PROBLEM STATEMENT:
What the response needs is every record, repeated verbatim, and no images.

Top of RECORDS SHOWN

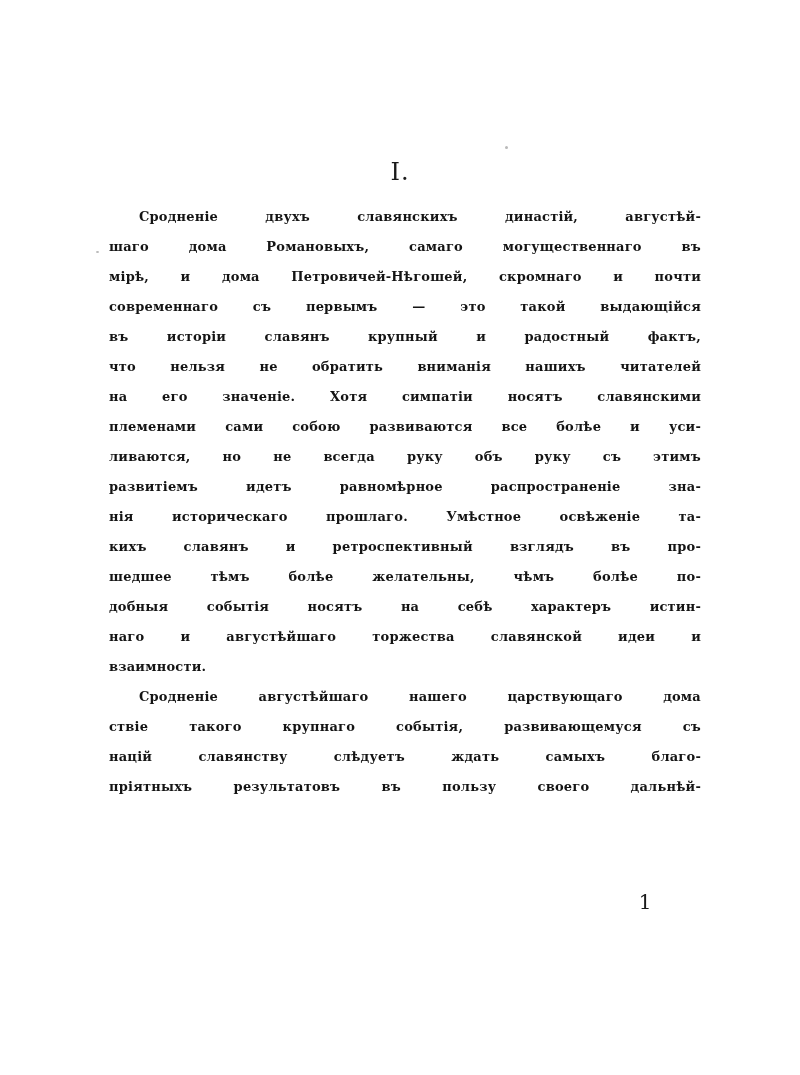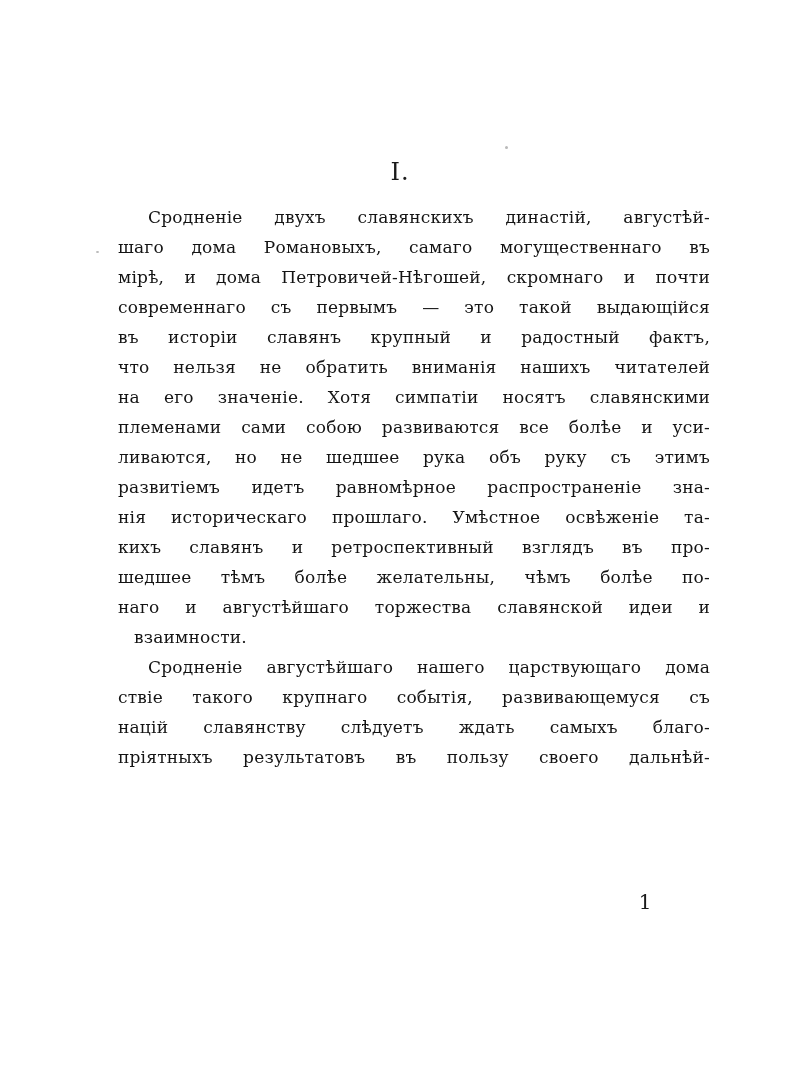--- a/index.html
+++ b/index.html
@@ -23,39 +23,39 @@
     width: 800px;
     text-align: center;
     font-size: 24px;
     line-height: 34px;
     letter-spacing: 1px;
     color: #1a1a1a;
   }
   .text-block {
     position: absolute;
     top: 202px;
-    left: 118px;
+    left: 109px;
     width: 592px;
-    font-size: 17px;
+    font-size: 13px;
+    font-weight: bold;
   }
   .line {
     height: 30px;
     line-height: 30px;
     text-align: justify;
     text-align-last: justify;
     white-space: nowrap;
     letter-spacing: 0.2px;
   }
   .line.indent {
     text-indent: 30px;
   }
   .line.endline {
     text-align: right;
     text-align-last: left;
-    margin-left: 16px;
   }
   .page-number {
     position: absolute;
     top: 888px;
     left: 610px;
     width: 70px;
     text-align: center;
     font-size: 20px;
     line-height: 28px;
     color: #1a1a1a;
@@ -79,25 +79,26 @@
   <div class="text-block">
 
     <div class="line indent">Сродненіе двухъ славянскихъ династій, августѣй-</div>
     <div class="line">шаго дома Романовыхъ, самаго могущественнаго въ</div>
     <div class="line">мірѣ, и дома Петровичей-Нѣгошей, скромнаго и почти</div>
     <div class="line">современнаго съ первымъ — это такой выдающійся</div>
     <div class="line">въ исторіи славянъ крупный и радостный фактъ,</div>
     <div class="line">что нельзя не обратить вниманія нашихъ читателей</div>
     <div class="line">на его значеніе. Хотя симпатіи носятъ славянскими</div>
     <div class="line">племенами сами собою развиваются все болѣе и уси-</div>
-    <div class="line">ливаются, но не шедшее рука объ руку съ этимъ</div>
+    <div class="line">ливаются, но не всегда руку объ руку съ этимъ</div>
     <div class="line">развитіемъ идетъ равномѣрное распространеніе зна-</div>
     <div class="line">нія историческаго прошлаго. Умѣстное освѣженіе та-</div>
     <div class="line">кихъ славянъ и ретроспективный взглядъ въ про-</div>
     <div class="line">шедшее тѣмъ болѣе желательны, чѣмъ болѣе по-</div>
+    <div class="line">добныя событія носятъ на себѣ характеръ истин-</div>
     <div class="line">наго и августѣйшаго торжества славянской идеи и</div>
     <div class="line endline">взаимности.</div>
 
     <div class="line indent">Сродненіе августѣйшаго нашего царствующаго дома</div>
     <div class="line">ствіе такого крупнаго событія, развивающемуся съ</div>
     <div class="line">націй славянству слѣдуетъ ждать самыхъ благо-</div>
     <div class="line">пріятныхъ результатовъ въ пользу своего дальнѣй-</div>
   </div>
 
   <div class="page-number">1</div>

Bottom of RECORDS SHOWN

SOLUTION TO THE EXERCISE:
--- a/index.html
+++ b/index.html
@@ -23,39 +23,39 @@
     width: 800px;
     text-align: center;
     font-size: 24px;
     line-height: 34px;
     letter-spacing: 1px;
     color: #1a1a1a;
   }
   .text-block {
     position: absolute;
     top: 202px;
-    left: 118px;
+    left: 109px;
     width: 592px;
-    font-size: 17px;
+    font-size: 13px;
+    font-weight: bold;
   }
   .line {
     height: 30px;
     line-height: 30px;
     text-align: justify;
     text-align-last: justify;
     white-space: nowrap;
     letter-spacing: 0.2px;
   }
   .line.indent {
     text-indent: 30px;
   }
   .line.endline {
     text-align: right;
     text-align-last: left;
-    margin-left: 16px;
   }
   .page-number {
     position: absolute;
     top: 888px;
     left: 610px;
     width: 70px;
     text-align: center;
     font-size: 20px;
     line-height: 28px;
     color: #1a1a1a;
@@ -79,25 +79,26 @@
   <div class="text-block">
 
     <div class="line indent">Сродненіе двухъ славянскихъ династій, августѣй-</div>
     <div class="line">шаго дома Романовыхъ, самаго могущественнаго въ</div>
     <div class="line">мірѣ, и дома Петровичей-Нѣгошей, скромнаго и почти</div>
     <div class="line">современнаго съ первымъ — это такой выдающійся</div>
     <div class="line">въ исторіи славянъ крупный и радостный фактъ,</div>
     <div class="line">что нельзя не обратить вниманія нашихъ читателей</div>
     <div class="line">на его значеніе. Хотя симпатіи носятъ славянскими</div>
     <div class="line">племенами сами собою развиваются все болѣе и уси-</div>
-    <div class="line">ливаются, но не шедшее рука объ руку съ этимъ</div>
+    <div class="line">ливаются, но не всегда руку объ руку съ этимъ</div>
     <div class="line">развитіемъ идетъ равномѣрное распространеніе зна-</div>
     <div class="line">нія историческаго прошлаго. Умѣстное освѣженіе та-</div>
     <div class="line">кихъ славянъ и ретроспективный взглядъ въ про-</div>
     <div class="line">шедшее тѣмъ болѣе желательны, чѣмъ болѣе по-</div>
+    <div class="line">добныя событія носятъ на себѣ характеръ истин-</div>
     <div class="line">наго и августѣйшаго торжества славянской идеи и</div>
     <div class="line endline">взаимности.</div>
 
     <div class="line indent">Сродненіе августѣйшаго нашего царствующаго дома</div>
     <div class="line">ствіе такого крупнаго событія, развивающемуся съ</div>
     <div class="line">націй славянству слѣдуетъ ждать самыхъ благо-</div>
     <div class="line">пріятныхъ результатовъ въ пользу своего дальнѣй-</div>
   </div>
 
   <div class="page-number">1</div>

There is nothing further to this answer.